The key points obtained here are: a formal relation between the semantic domains of each level; a formal identification of reification and reflection; the visual- isation of intensional snapshots of a tower of inter- preters; a formal justification and a generalization of Brown's meta-continuation; a (structural) denotational semantics for a compositional subset of the model; the distinction between making continuations jumpy and pushy; the discovery of the tail-reflection property; and a Scheme implementation of a properly tail-reflective and single-threaded reflective tower.
So, on a negative side, somebody (actually, Danvy) discovered this long ago; on a positive side, I can now read it :)

Comment viewing options

Select your preferred way to display the comments and click "Save settings" to activate your changes.

Interesting stuff

I am great fan of reflective towers...

How about I promote this to the home page?

Why not

...though I would prefer to see more comments first, just in case there are better sources.

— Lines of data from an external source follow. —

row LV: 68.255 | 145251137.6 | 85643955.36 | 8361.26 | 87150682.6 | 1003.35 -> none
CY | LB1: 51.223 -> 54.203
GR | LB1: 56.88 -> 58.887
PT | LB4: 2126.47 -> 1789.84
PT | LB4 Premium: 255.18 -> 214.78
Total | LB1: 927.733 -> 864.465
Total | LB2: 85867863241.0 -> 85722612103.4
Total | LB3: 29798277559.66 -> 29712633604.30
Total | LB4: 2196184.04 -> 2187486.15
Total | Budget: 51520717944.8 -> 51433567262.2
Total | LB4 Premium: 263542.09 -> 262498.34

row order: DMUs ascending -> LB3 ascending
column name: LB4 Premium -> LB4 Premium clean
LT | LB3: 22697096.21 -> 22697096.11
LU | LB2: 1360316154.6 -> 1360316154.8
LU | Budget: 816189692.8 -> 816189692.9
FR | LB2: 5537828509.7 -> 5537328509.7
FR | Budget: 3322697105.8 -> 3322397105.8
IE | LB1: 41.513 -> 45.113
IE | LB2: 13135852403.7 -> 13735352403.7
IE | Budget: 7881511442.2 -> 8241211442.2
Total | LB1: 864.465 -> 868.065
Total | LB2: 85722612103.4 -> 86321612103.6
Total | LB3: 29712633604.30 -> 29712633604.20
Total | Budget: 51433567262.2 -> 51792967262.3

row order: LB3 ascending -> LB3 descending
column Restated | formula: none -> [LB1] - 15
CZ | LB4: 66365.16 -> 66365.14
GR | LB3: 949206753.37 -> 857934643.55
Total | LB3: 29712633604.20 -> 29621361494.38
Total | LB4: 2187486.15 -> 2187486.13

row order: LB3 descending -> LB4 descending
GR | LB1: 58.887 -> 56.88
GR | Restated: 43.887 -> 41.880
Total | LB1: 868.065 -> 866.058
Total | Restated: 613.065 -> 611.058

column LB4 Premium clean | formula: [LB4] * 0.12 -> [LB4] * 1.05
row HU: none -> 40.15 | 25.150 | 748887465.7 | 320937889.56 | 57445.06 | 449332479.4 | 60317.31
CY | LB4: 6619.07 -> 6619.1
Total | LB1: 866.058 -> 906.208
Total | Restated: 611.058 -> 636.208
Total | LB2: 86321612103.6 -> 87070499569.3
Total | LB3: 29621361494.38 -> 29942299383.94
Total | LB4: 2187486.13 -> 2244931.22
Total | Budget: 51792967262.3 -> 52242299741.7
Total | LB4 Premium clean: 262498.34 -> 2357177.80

Now, another informal angle (I really love thinking informally :) ) - if the reflective towers are like invocation stacks, then what would be like a Stackless Python (or a normal Scheme)? :)


We'll wait..

Other reflective languages

I've tossed out Refci a few times.

Black generalizes Refci, but I find the Refci change points sensible and the papers a bit more application-oriented.

The Refci papers point out the issues with the previous languages Brown and Blonde.

So first* there was Brown, then Blond, now Black; Irish Schemers you know what you have to do.

* Well first there was 3-Lisp, but that's a different sequence.

Will it be Bald in the end?

I know that Brown is pretty old news, just never seem to stumble upon the notion of proper tail reflection. Is that discussed anywhere except that Danvy's paper?